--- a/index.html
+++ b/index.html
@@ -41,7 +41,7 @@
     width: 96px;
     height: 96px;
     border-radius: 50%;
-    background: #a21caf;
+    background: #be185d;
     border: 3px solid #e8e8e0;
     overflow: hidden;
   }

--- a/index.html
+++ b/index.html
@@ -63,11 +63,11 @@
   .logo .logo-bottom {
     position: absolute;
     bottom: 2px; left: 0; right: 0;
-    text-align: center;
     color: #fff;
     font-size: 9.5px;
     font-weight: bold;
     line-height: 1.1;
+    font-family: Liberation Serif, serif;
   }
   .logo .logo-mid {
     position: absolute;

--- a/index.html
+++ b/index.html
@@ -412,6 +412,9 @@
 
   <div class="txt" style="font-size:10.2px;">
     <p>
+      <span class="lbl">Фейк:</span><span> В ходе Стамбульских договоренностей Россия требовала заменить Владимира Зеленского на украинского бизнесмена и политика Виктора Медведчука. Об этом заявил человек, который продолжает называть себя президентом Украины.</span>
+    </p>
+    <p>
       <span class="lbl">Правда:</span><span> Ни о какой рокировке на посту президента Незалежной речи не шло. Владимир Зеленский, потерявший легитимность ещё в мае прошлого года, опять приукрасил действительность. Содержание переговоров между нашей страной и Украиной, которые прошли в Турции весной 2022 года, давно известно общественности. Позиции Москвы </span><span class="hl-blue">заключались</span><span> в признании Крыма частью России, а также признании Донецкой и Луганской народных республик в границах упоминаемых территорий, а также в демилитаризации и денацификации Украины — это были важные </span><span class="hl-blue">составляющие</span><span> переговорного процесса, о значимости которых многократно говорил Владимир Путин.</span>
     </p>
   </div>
┄┄┄┄┄┄
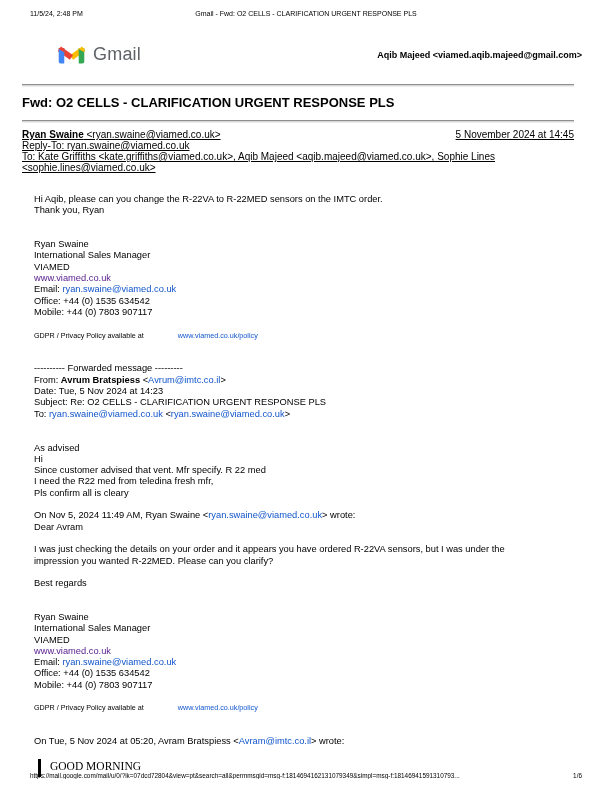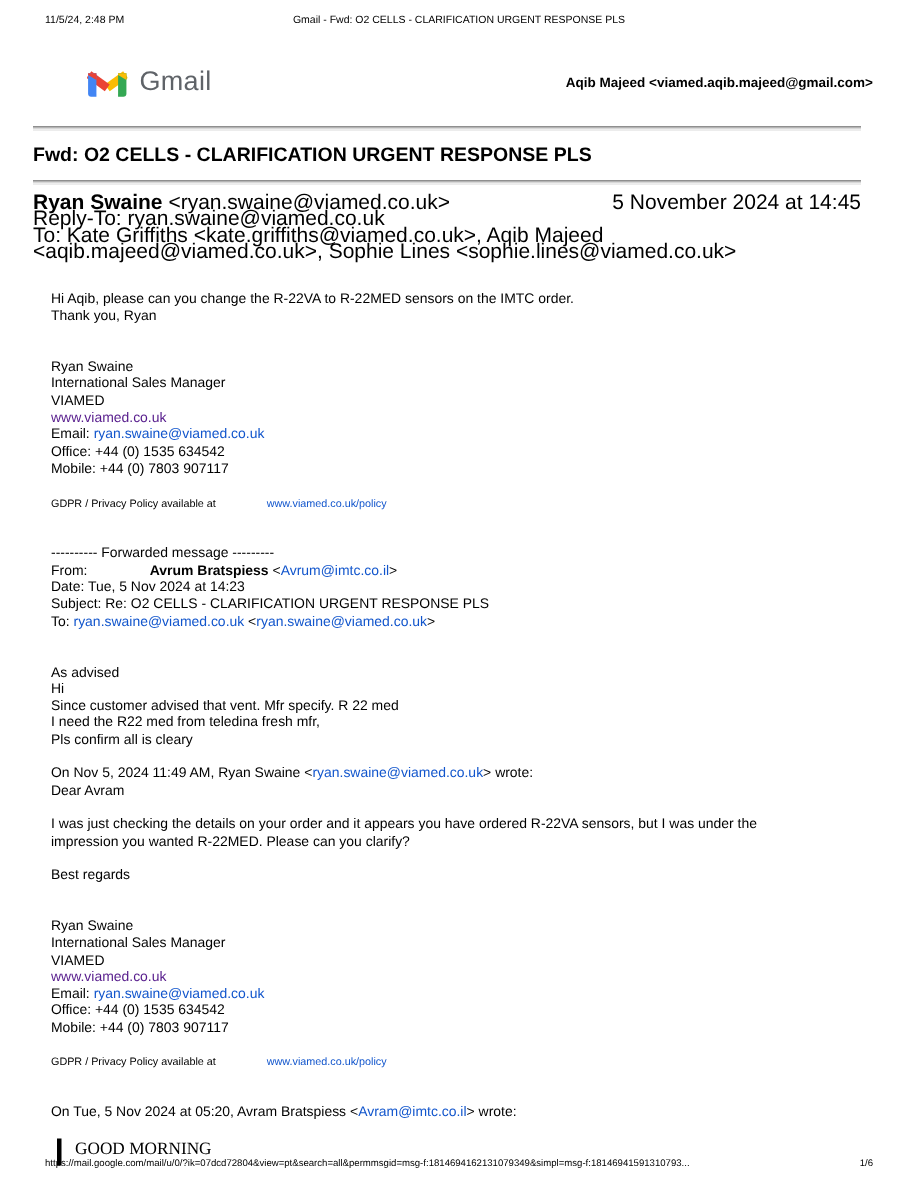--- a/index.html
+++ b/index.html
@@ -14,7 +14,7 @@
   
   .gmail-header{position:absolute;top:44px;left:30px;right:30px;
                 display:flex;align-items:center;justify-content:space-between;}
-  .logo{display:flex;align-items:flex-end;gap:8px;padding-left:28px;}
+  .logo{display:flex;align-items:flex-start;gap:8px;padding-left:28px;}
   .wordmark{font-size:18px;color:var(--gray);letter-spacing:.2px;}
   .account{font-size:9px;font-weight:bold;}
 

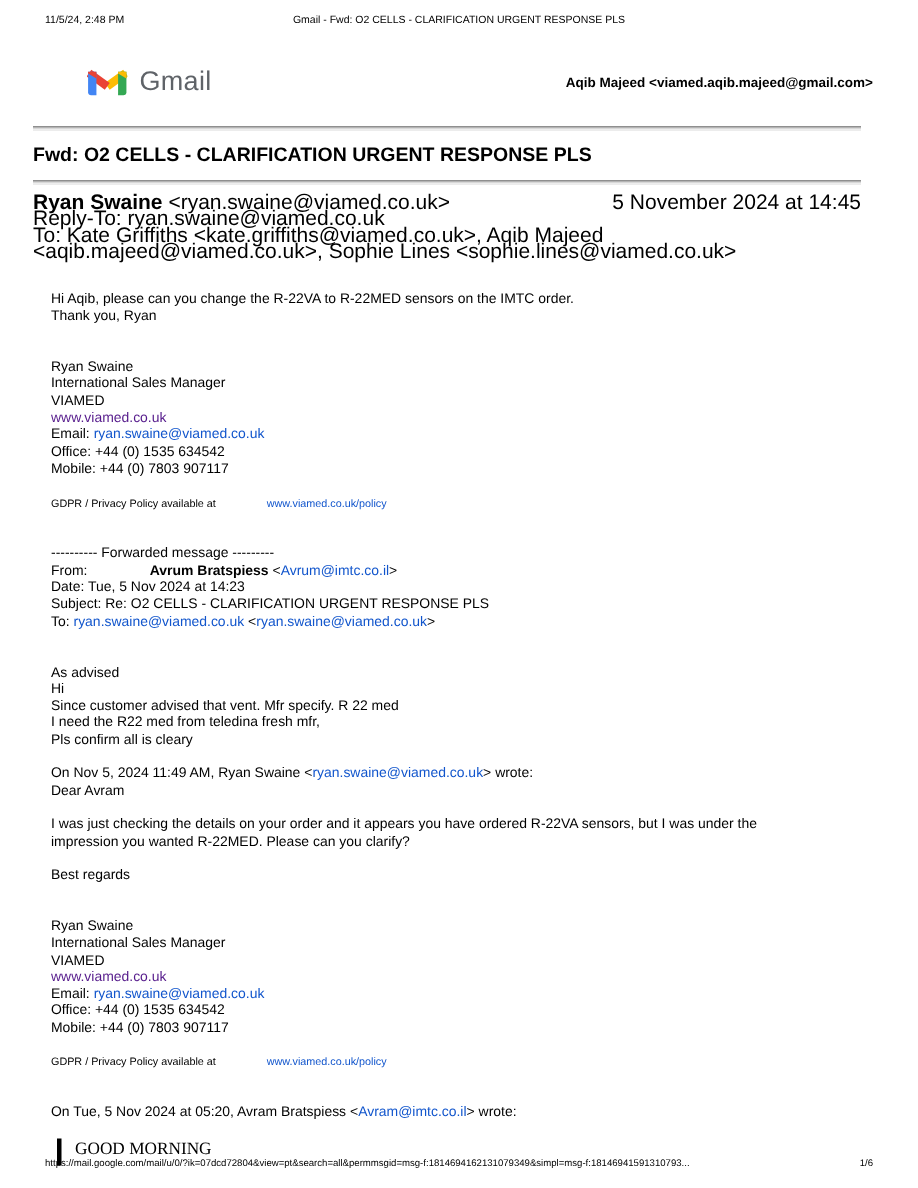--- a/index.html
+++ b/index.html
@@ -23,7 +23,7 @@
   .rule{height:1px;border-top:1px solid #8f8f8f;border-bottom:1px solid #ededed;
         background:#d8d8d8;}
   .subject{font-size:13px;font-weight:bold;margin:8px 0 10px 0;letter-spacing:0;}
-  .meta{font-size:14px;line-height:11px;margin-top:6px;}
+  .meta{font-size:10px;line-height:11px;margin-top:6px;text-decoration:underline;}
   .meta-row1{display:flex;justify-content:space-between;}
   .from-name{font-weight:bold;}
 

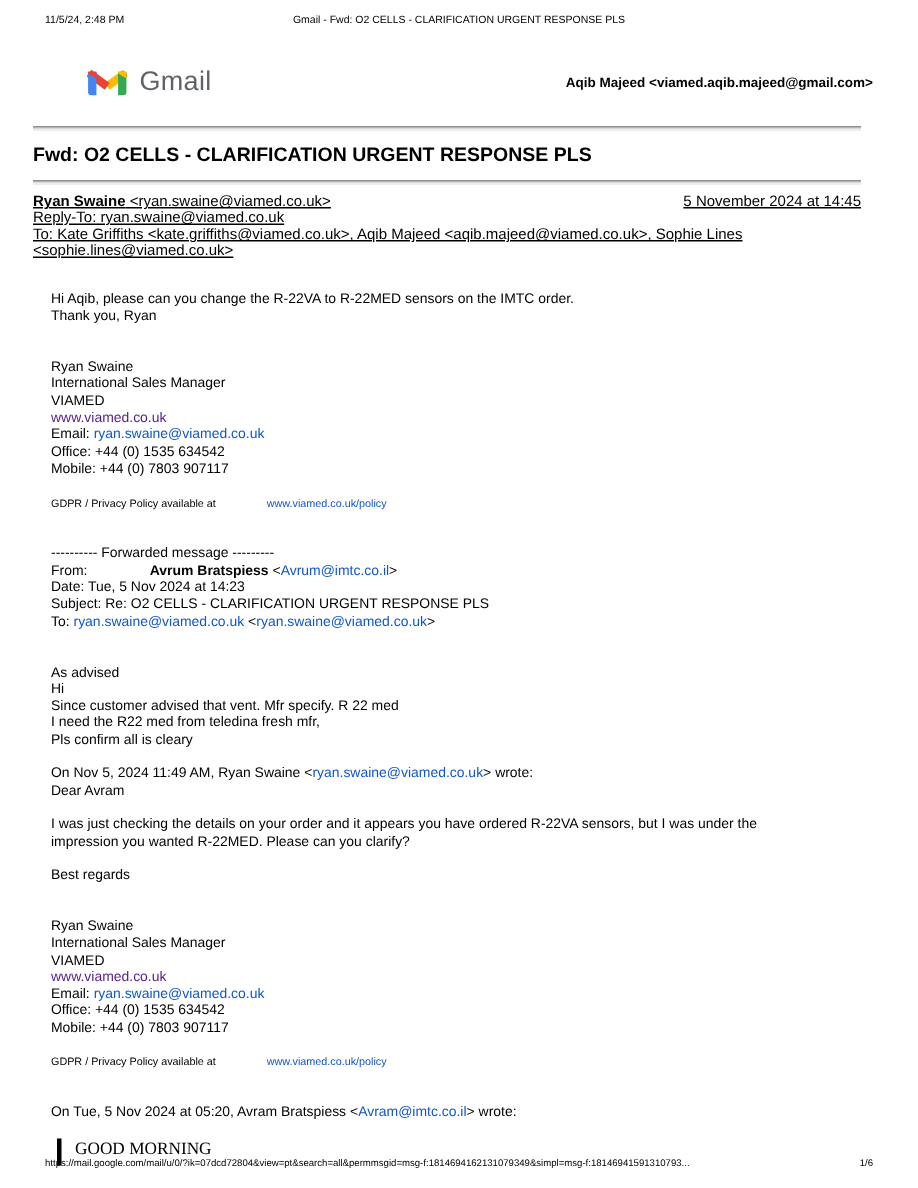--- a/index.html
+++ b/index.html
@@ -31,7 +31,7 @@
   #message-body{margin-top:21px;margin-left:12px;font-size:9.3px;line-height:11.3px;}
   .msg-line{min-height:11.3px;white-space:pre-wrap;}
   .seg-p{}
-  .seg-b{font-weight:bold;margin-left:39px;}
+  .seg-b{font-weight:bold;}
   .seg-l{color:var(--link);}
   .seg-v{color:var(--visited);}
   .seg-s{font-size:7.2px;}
┄┄┄┄┄┄
WHAT THE EXERCISE ASKS: Look through the material above and work out how many of its lines contain "bottom". State the number only.

EXERCISE ANSWER: 3